-- What the task asks --
When you reach a picture, skip it, and retype every line below exactly.

-- Exercise data --

========================================

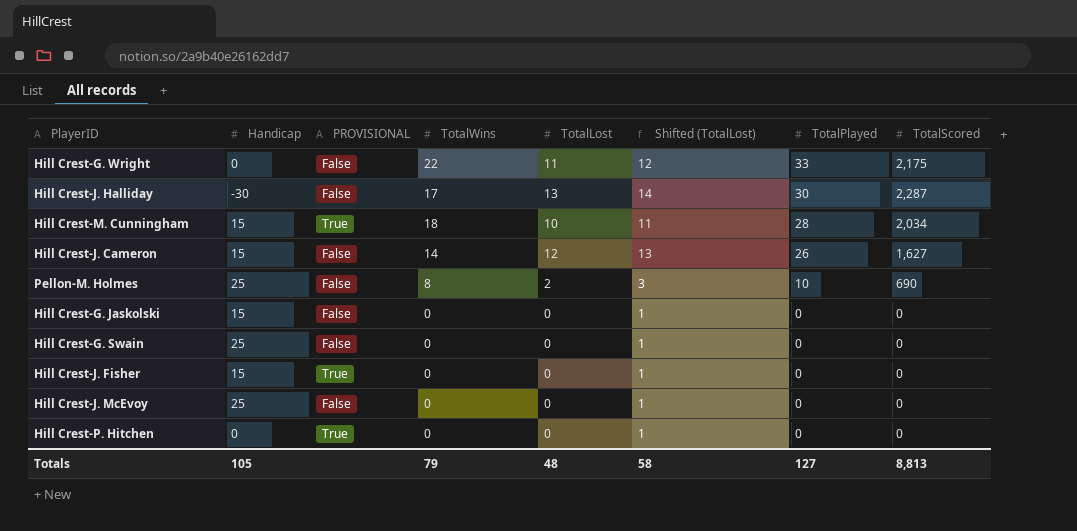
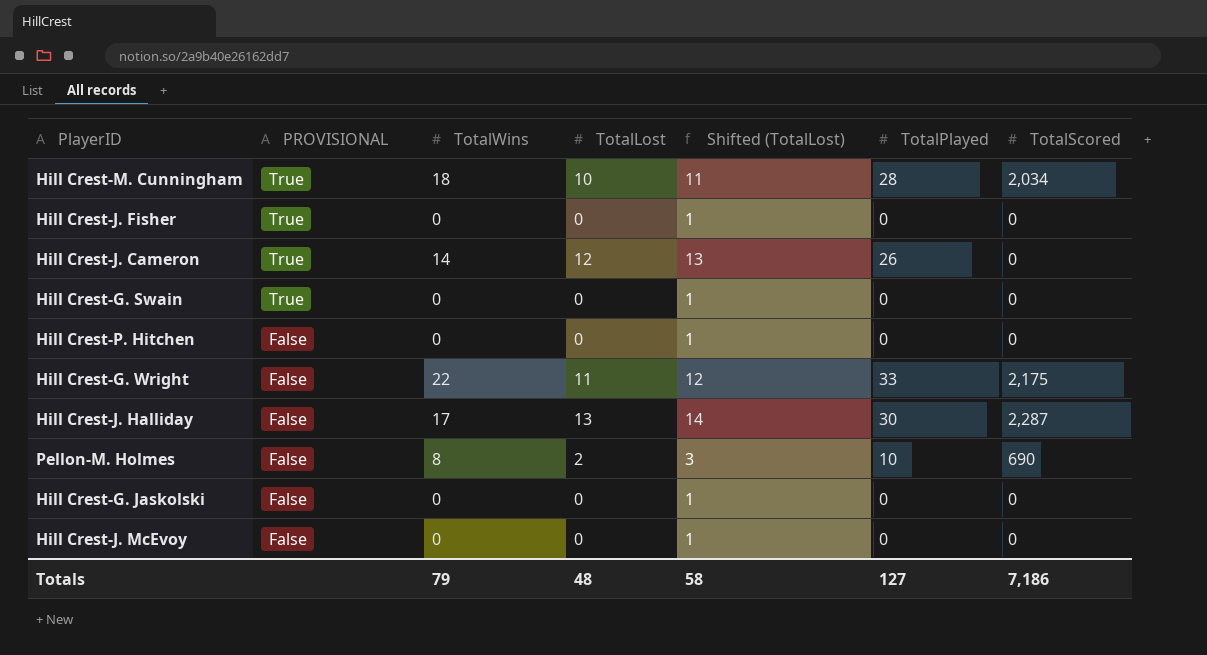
row order: TotalPlayed descending -> PROVISIONAL descending
column Handicap | position: 2 -> none
Hill Crest-J. Cameron | PROVISIONAL: False -> True
Hill Crest-J. Cameron | TotalScored: 1,627 -> 0
Hill Crest-G. Swain | PROVISIONAL: False -> True
Hill Crest-P. Hitchen | PROVISIONAL: True -> False
Totals | TotalScored: 8,813 -> 7,186

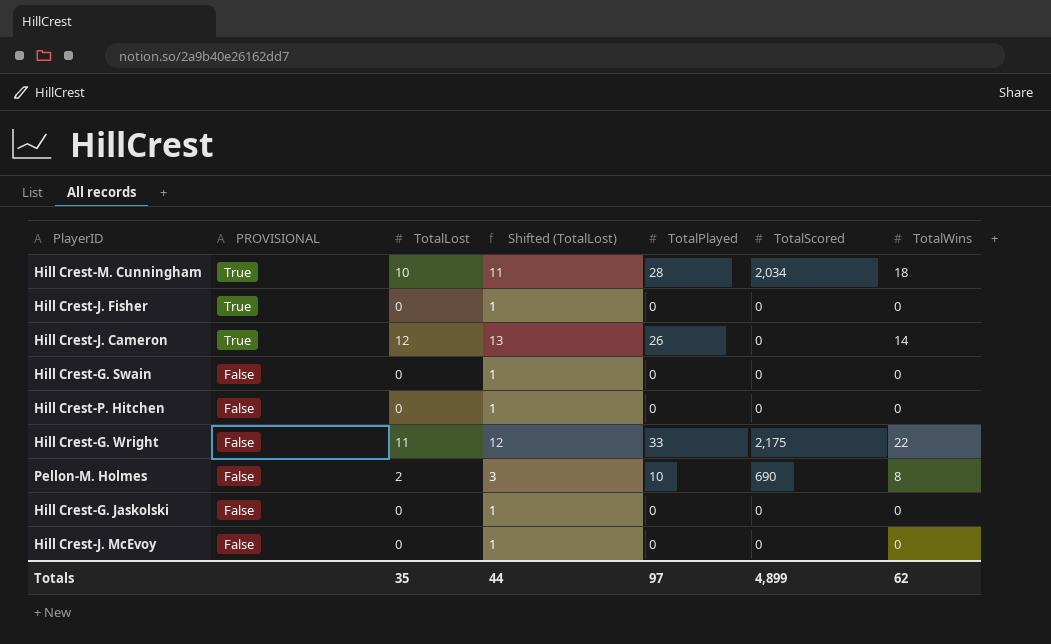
column TotalWins | position: 3 -> 7
row Hill Crest-J. Halliday: False | 17 | 13 | 14 | 30 | 2,287 -> none
Hill Crest-G. Swain | PROVISIONAL: True -> False
Totals | TotalLost: 48 -> 35
Totals | Shifted (TotalLost): 58 -> 44
Totals | TotalPlayed: 127 -> 97
Totals | TotalScored: 7,186 -> 4,899
Totals | TotalWins: 79 -> 62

========================================

-- Response box --
row order: TotalPlayed descending -> PROVISIONAL descending
column Handicap | position: 2 -> none
Hill Crest-J. Cameron | PROVISIONAL: False -> True
Hill Crest-J. Cameron | TotalScored: 1,627 -> 0
Hill Crest-G. Swain | PROVISIONAL: False -> True
Hill Crest-P. Hitchen | PROVISIONAL: True -> False
Totals | TotalScored: 8,813 -> 7,186

column TotalWins | position: 3 -> 7
row Hill Crest-J. Halliday: False | 17 | 13 | 14 | 30 | 2,287 -> none
Hill Crest-G. Swain | PROVISIONAL: True -> False
Totals | TotalLost: 48 -> 35
Totals | Shifted (TotalLost): 58 -> 44
Totals | TotalPlayed: 127 -> 97
Totals | TotalScored: 7,186 -> 4,899
Totals | TotalWins: 79 -> 62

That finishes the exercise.